■ Work task: Write all entries out exactly, images excluded.

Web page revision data
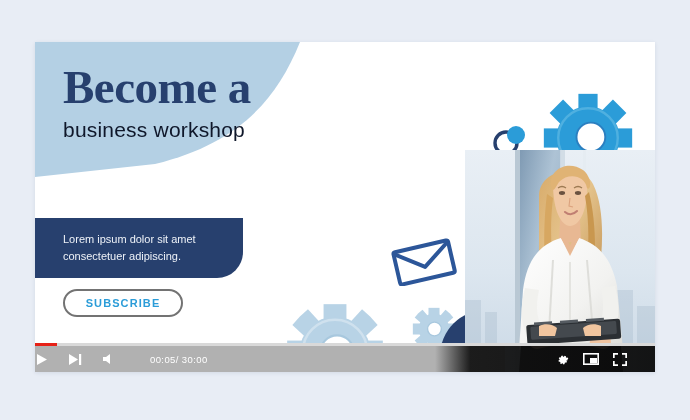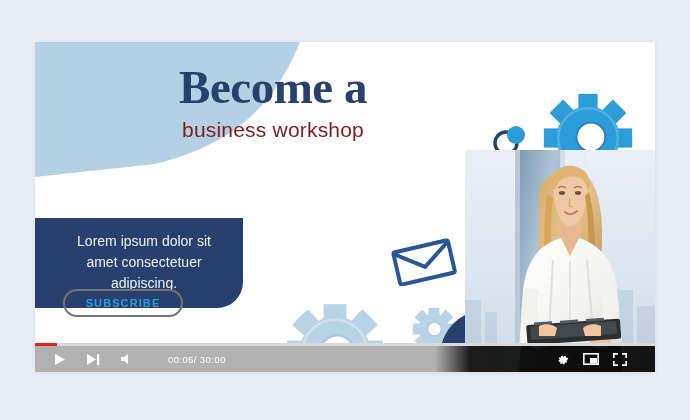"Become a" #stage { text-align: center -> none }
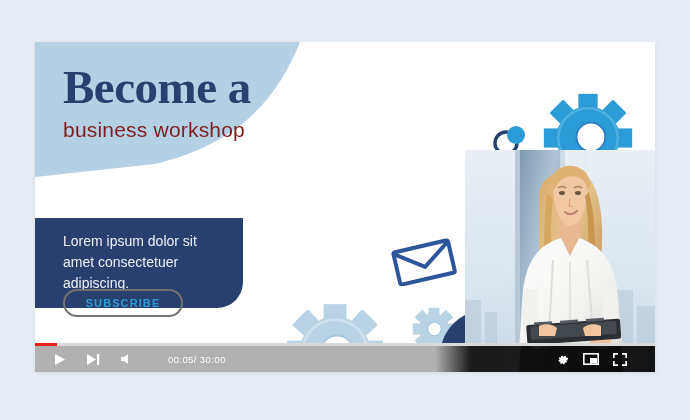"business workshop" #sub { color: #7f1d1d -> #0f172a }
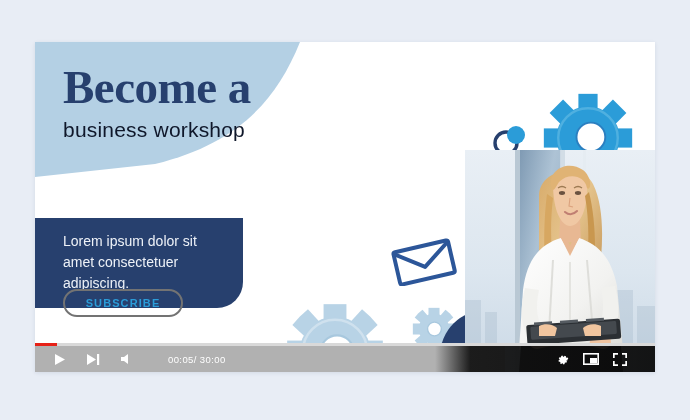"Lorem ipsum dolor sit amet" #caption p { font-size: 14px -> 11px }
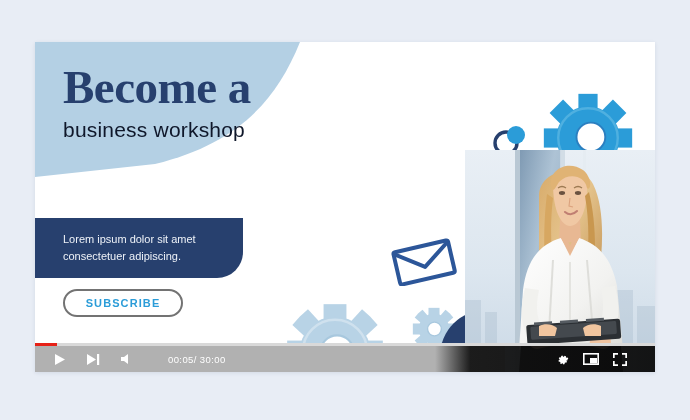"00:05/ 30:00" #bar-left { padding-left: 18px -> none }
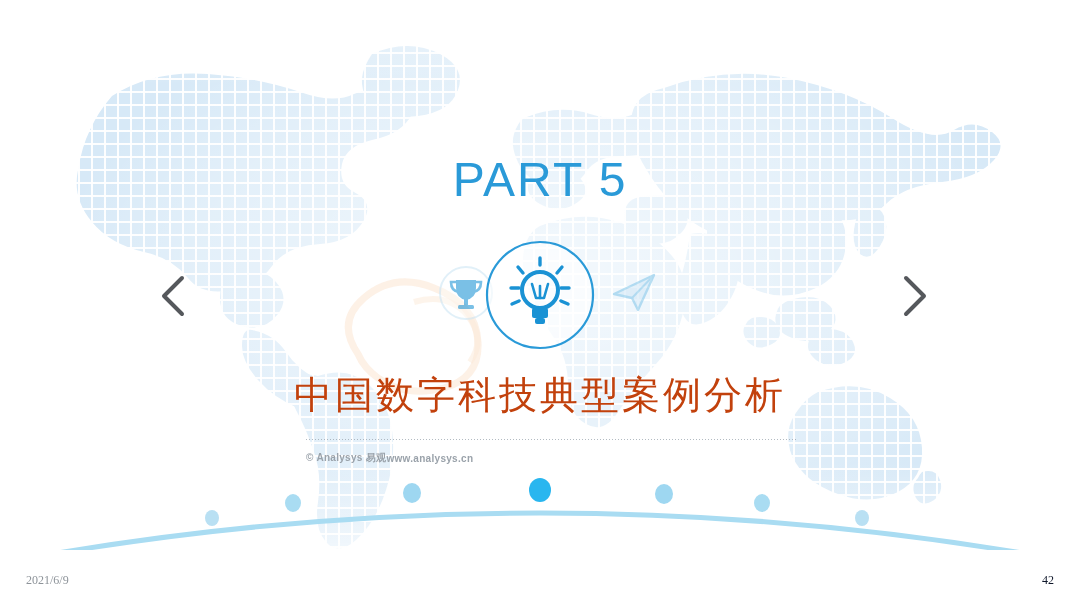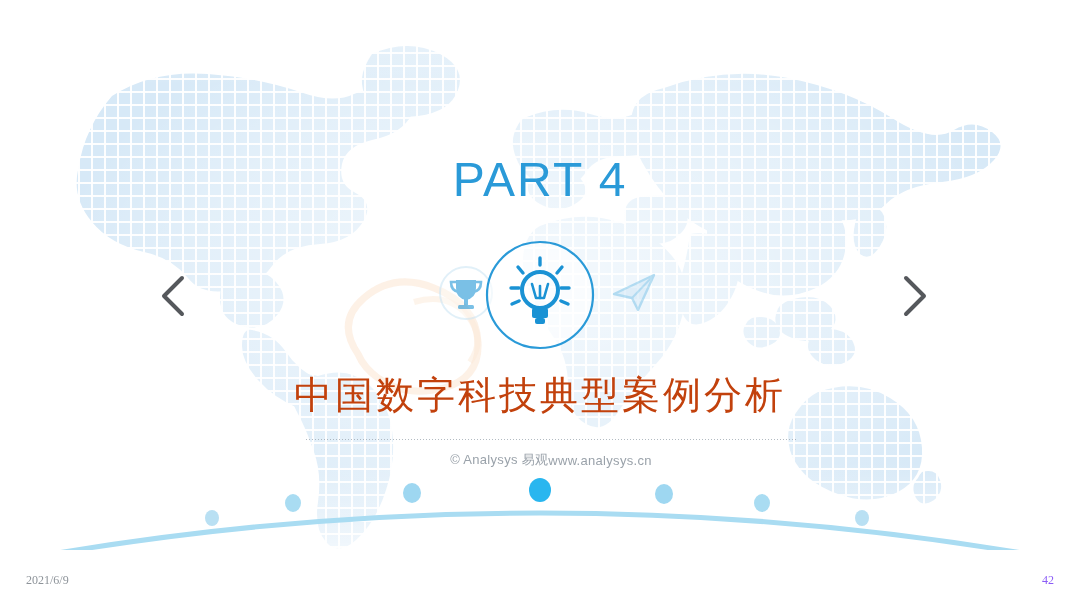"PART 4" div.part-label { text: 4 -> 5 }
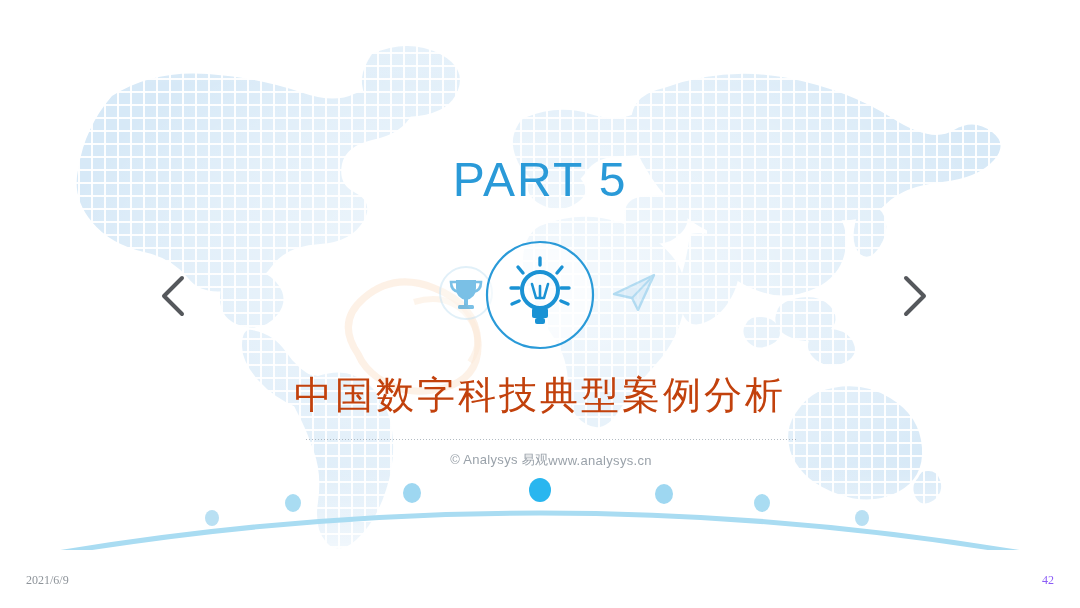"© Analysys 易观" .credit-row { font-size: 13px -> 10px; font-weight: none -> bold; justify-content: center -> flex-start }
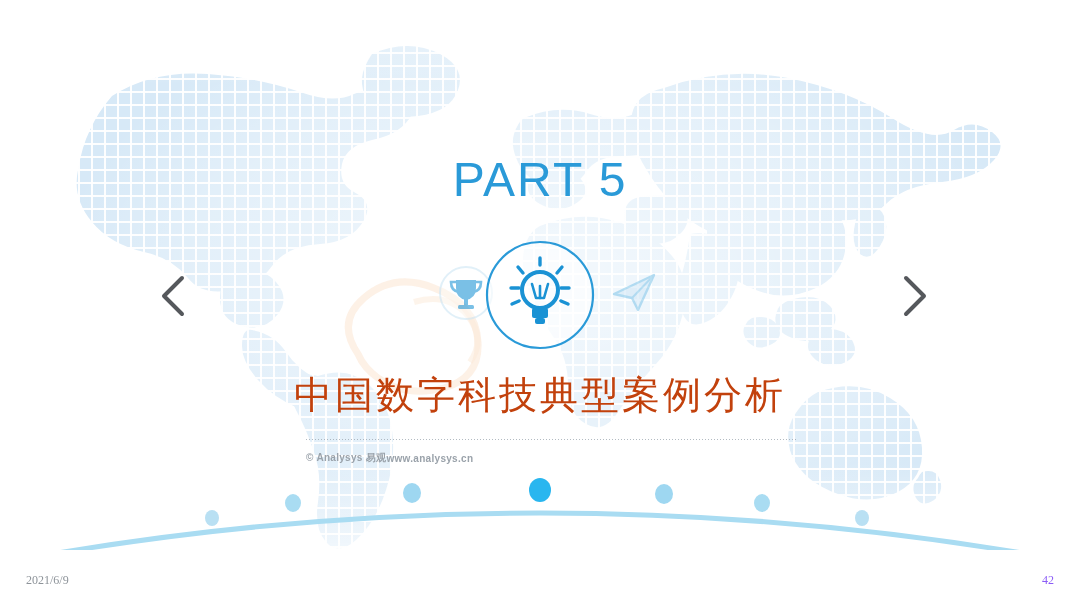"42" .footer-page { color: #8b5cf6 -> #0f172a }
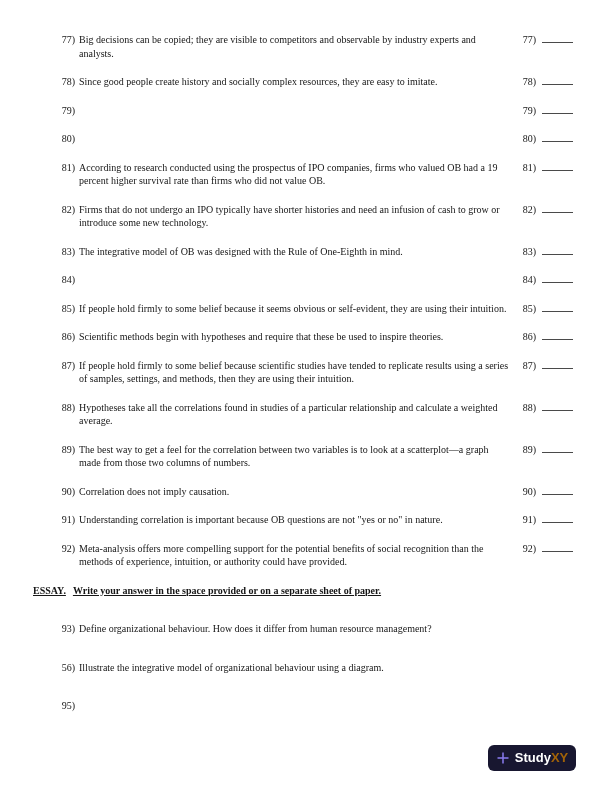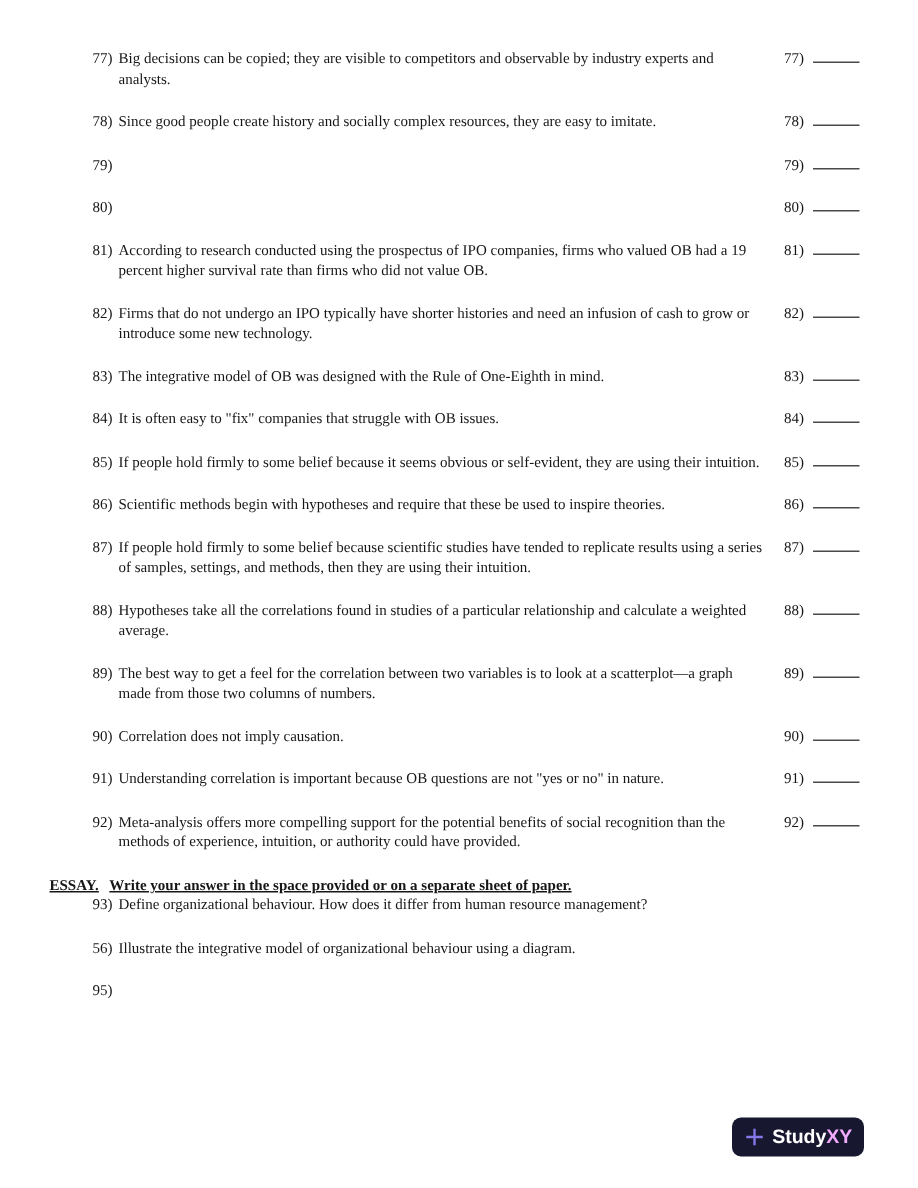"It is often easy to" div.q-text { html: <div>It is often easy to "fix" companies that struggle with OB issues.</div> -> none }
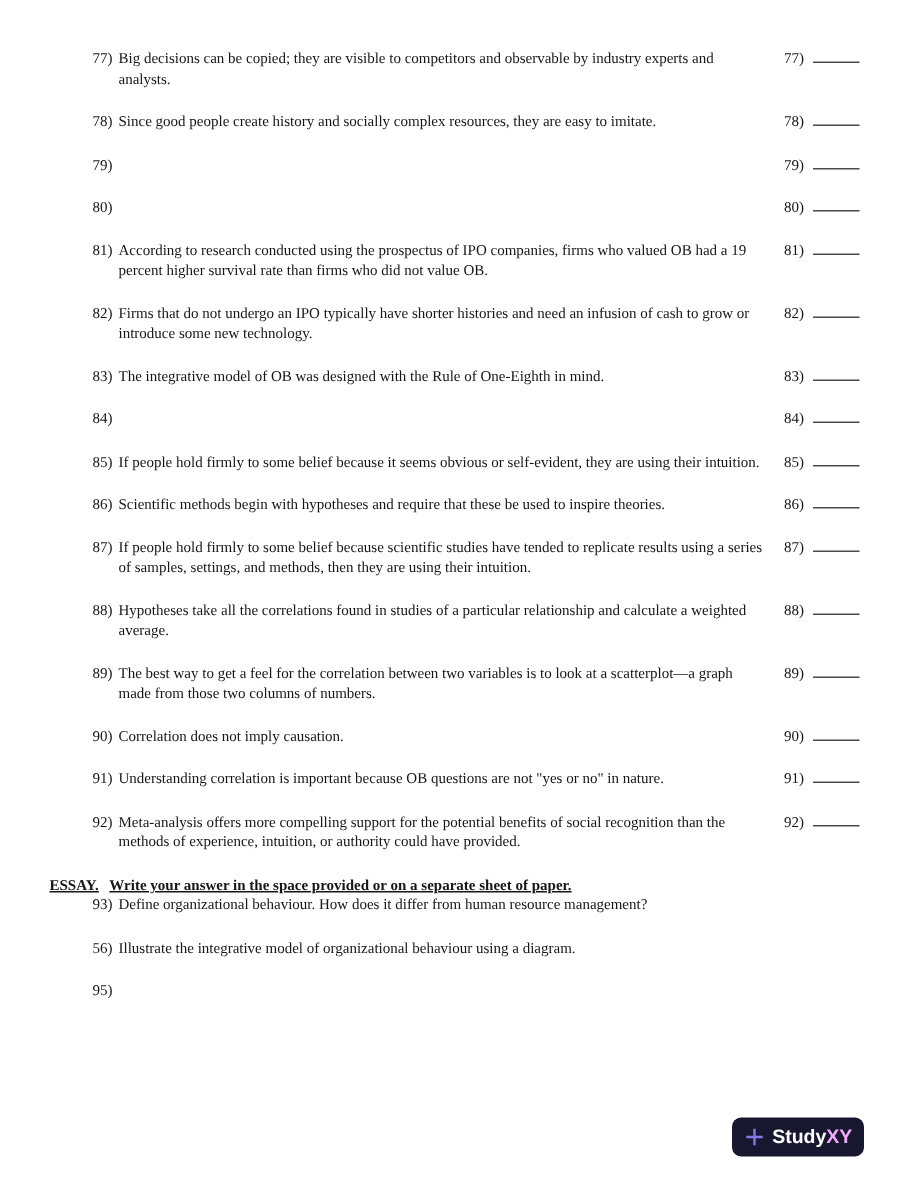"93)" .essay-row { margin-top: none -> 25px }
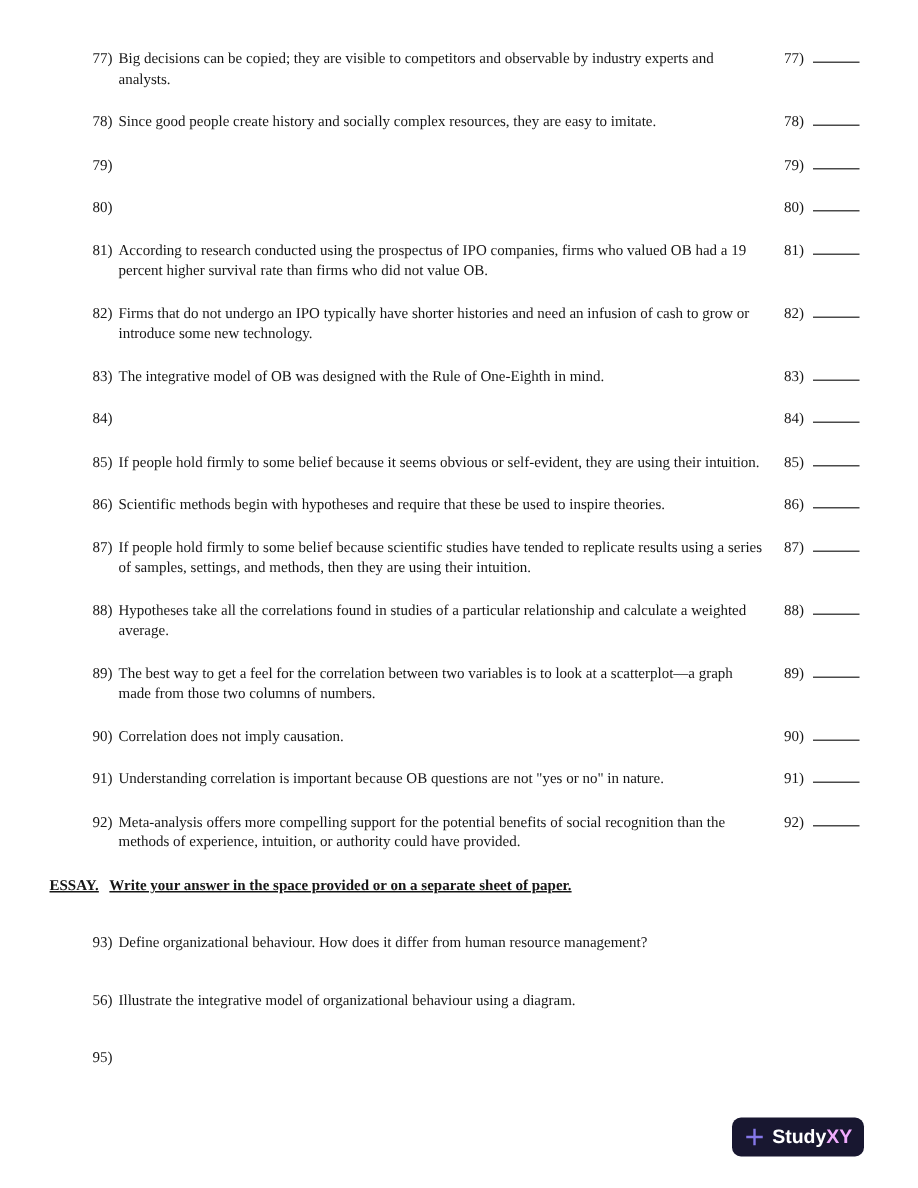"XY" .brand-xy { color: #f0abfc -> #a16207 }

■ Task response:
"Become a" #stage { text-align: center -> none }
"business workshop" #sub { color: #7f1d1d -> #0f172a }
"Lorem ipsum dolor sit amet" #caption p { font-size: 14px -> 11px }
"00:05/ 30:00" #bar-left { padding-left: 18px -> none }
"PART 4" div.part-label { text: 4 -> 5 }
"© Analysys 易观" .credit-row { font-size: 13px -> 10px; font-weight: none -> bold; justify-content: center -> flex-start }
"42" .footer-page { color: #8b5cf6 -> #0f172a }
"It is often easy to" div.q-text { html: <div>It is often easy to "fix" companies that struggle with OB issues.</div> -> none }
"93)" .essay-row { margin-top: none -> 25px }
"XY" .brand-xy { color: #f0abfc -> #a16207 }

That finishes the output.